[Opening EXTRACTED MATERIAL section]

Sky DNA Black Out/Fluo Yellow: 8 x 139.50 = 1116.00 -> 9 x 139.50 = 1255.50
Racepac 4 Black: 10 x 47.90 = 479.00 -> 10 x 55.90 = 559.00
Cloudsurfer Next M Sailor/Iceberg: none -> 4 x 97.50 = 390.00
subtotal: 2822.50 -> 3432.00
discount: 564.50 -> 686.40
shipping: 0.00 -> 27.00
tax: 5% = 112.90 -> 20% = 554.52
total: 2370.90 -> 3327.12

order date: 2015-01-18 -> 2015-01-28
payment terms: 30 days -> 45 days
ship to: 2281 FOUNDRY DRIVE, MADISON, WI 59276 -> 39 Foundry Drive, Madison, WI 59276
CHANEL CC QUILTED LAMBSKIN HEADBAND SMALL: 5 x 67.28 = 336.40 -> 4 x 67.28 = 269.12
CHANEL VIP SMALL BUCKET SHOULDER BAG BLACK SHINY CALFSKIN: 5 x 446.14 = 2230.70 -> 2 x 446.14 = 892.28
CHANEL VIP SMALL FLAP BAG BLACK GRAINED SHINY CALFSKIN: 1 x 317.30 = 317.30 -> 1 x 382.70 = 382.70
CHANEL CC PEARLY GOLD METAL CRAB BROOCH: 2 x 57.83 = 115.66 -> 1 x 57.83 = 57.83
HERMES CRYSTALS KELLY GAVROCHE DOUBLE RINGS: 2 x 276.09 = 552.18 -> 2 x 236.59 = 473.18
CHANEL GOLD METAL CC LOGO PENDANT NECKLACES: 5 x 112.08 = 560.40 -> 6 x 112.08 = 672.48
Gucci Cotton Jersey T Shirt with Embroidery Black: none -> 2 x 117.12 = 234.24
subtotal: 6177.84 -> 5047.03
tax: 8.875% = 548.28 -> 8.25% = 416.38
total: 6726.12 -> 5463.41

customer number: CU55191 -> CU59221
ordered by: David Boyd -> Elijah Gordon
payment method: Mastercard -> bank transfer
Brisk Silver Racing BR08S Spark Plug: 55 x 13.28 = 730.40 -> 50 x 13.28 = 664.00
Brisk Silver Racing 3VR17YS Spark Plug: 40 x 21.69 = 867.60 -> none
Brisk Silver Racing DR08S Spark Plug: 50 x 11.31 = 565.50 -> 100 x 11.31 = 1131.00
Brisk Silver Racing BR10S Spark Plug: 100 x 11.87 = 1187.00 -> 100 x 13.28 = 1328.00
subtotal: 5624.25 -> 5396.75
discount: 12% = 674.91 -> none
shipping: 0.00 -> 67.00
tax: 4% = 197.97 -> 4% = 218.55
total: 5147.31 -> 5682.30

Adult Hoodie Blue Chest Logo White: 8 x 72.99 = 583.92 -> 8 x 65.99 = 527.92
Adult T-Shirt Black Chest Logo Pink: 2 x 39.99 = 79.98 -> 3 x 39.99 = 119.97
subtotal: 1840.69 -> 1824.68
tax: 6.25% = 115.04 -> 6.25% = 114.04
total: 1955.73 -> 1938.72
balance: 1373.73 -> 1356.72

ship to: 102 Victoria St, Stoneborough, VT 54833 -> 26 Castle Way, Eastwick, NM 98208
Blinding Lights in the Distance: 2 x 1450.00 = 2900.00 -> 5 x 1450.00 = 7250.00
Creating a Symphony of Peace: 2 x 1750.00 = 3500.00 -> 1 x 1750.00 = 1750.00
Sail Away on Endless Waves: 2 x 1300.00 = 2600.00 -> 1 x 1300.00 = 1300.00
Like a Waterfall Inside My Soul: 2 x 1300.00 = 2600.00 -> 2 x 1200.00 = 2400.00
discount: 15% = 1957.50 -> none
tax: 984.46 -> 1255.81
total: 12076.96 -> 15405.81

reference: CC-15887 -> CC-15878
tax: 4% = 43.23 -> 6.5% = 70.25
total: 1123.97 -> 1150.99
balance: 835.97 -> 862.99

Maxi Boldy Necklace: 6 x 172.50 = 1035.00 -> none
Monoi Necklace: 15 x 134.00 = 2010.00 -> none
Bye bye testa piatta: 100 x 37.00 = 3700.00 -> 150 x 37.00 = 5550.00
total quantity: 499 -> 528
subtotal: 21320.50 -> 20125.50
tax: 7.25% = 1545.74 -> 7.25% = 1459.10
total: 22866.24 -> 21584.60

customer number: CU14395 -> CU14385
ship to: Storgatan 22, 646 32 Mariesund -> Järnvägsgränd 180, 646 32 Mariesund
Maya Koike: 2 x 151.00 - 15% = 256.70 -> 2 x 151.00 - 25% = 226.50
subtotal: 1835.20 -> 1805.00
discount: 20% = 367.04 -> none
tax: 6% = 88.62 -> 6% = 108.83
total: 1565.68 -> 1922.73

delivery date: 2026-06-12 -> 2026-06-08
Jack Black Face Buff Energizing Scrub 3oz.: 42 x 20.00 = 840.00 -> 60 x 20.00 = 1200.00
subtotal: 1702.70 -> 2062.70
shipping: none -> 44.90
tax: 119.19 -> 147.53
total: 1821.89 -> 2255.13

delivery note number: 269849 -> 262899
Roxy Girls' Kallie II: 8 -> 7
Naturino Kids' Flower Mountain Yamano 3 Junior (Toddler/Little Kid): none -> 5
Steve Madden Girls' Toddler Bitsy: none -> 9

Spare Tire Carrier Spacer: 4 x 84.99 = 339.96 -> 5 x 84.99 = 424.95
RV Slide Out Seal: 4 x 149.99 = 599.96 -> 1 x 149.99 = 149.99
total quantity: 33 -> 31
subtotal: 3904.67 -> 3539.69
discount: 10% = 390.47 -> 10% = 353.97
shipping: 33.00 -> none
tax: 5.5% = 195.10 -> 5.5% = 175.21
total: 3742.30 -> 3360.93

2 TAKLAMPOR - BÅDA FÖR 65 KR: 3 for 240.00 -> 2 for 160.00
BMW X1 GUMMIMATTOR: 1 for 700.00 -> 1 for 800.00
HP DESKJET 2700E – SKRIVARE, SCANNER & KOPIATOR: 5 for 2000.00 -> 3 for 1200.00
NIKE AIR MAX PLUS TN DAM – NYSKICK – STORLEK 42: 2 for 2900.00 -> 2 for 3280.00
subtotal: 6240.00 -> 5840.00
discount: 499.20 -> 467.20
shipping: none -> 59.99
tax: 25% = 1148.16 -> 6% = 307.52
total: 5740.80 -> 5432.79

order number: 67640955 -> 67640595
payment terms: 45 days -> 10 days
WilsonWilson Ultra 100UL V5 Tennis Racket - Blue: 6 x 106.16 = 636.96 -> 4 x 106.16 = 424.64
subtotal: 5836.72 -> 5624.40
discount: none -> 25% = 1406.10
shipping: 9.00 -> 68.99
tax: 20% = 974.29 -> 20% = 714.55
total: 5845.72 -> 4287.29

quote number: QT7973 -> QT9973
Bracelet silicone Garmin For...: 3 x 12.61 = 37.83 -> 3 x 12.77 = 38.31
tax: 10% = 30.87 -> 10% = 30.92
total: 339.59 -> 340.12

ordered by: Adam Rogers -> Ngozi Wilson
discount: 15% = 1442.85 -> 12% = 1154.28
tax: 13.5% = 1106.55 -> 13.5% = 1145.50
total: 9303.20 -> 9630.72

[Closing EXTRACTED MATERIAL section]

## [EXERCISE DIRECTIONS]
Return, word for word, each line from the one that contains "total: 339.59 -> 340.12" through the end of the listing above.

## [RESPONSE]
total: 339.59 -> 340.12

ordered by: Adam Rogers -> Ngozi Wilson
discount: 15% = 1442.85 -> 12% = 1154.28
tax: 13.5% = 1106.55 -> 13.5% = 1145.50
total: 9303.20 -> 9630.72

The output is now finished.